Justices Alito and Thomas concurred with the majority opinion, but argued that an employer should not be held liable where an adverse employment decision was made after a decisionmaker conducted his or her own investigation. In this case, there was no such investigation, since Buck accepted Korenchuk’s accusation of Staub “at face value,” even though there was in fact evidence that discrimination of military duties was a motivating factor. Thus, Proctor Hospital could not have been shielded from liability on this basis.

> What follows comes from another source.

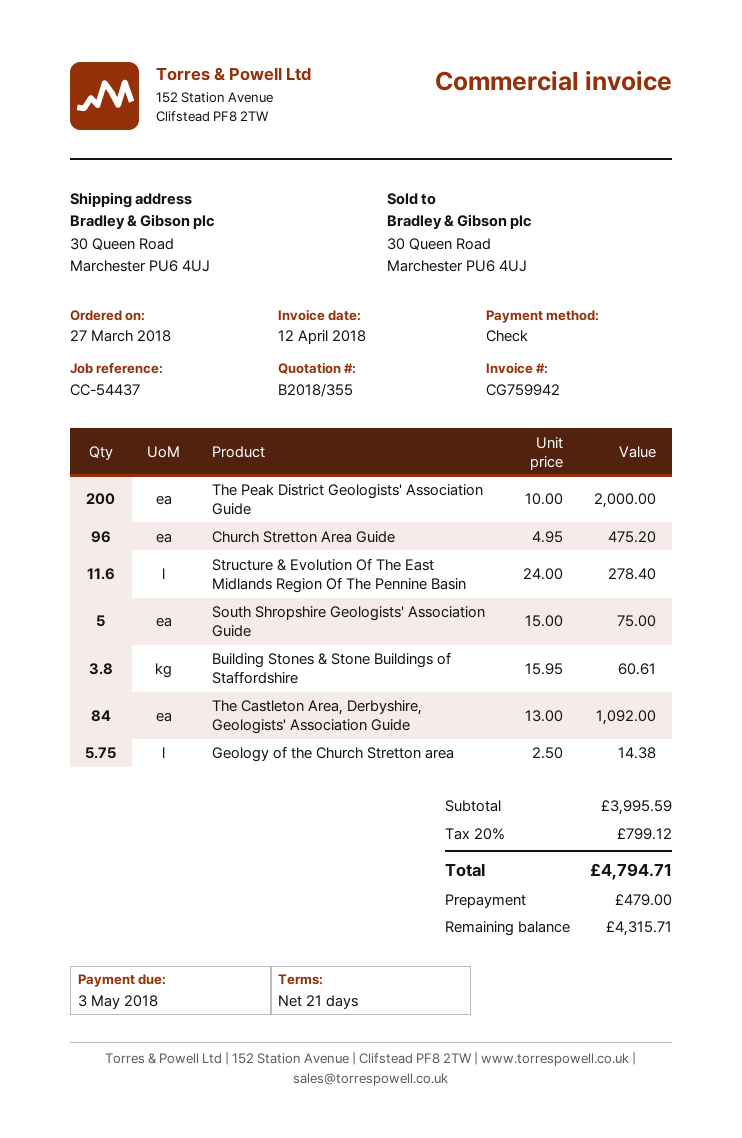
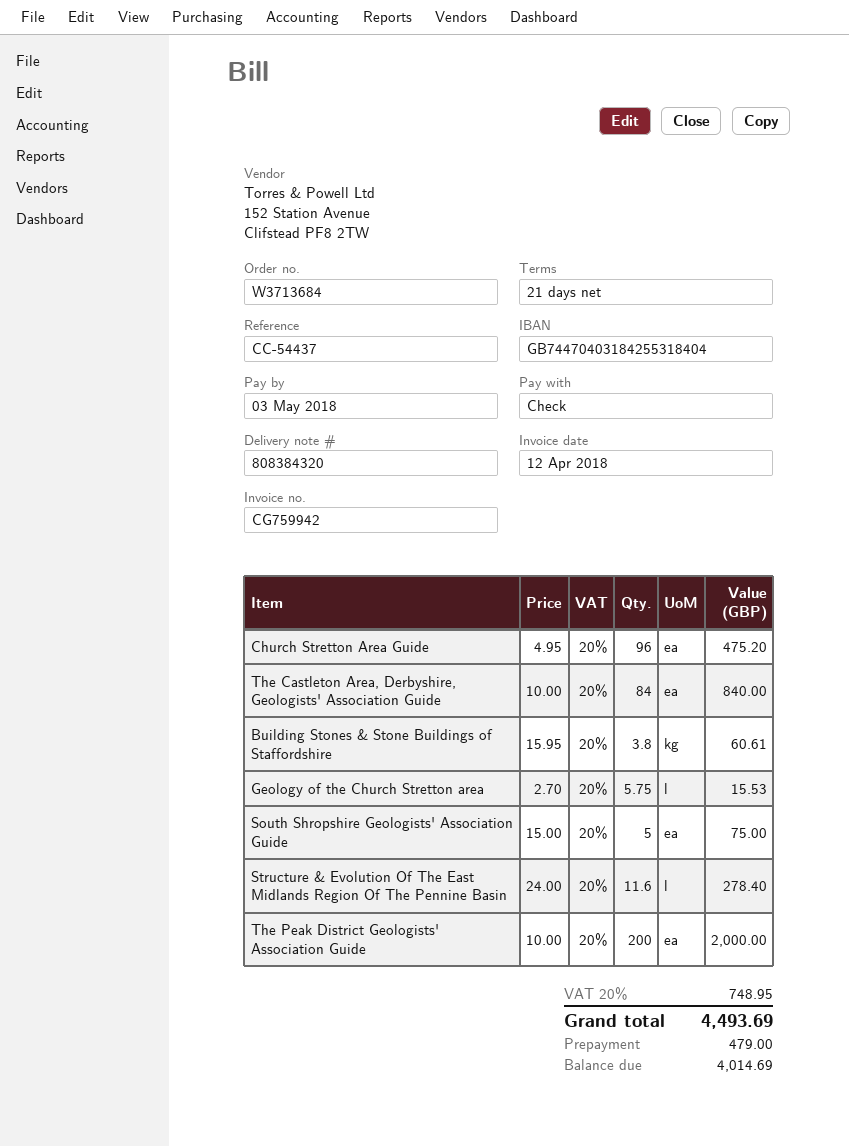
The Castleton Area, Derbyshire, Geologists' Association Guide: 84 x 13.00 = 1092.00 -> 84 x 10.00 = 840.00
Geology of the Church Stretton area: 5.75 x 2.50 = 14.38 -> 5.75 x 2.70 = 15.53
tax: 20% = 799.12 -> 20% = 748.95
total: 4794.71 -> 4493.69
balance: 4315.71 -> 4014.69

This decision is broadly perceived as a victory for employees, as it will create a greater degree of uncertainty for employers in taking adverse actions against members of a protected class. Based on this decision, only nondecisionmaker motivating factors that are too remote, contingent, or indirect will relieve employers of liability, although the Court has not provided clear guidance on how to make such a determination. Moreover, although the Court’s decision suggests that an employer’s independent investigation which results in termination “for reasons unrelated to the supervisor’s original biased report” may protect an employer from liability, the Court does not clarify to what extent, or under what conditions, an independent investigation will ultimately protect an employer. Nonetheless, while Staub makes clear that an independent investigation will not preclude liability in all instances, it does reinforce the fact that a thorough independent investigation remains a prudent employer practice.

In its decision, the Supreme Court explicitly compared USERRA to Title VII of the Civil Rights Act of 1964, which prohibits employment discrimination on the basis of race, color, religion, sex, or national origin, where one of those factors “was a motivating factor for any employment practice, even though other factors also motivated the practice.” 42 U.S.C. §200e-2(a), (m). Thus, the ruling in Staub will be applied more broadly and include discrimination claims brought under Title VII and similar statutes, such as the ADA, which employ a “motivating factor” standard.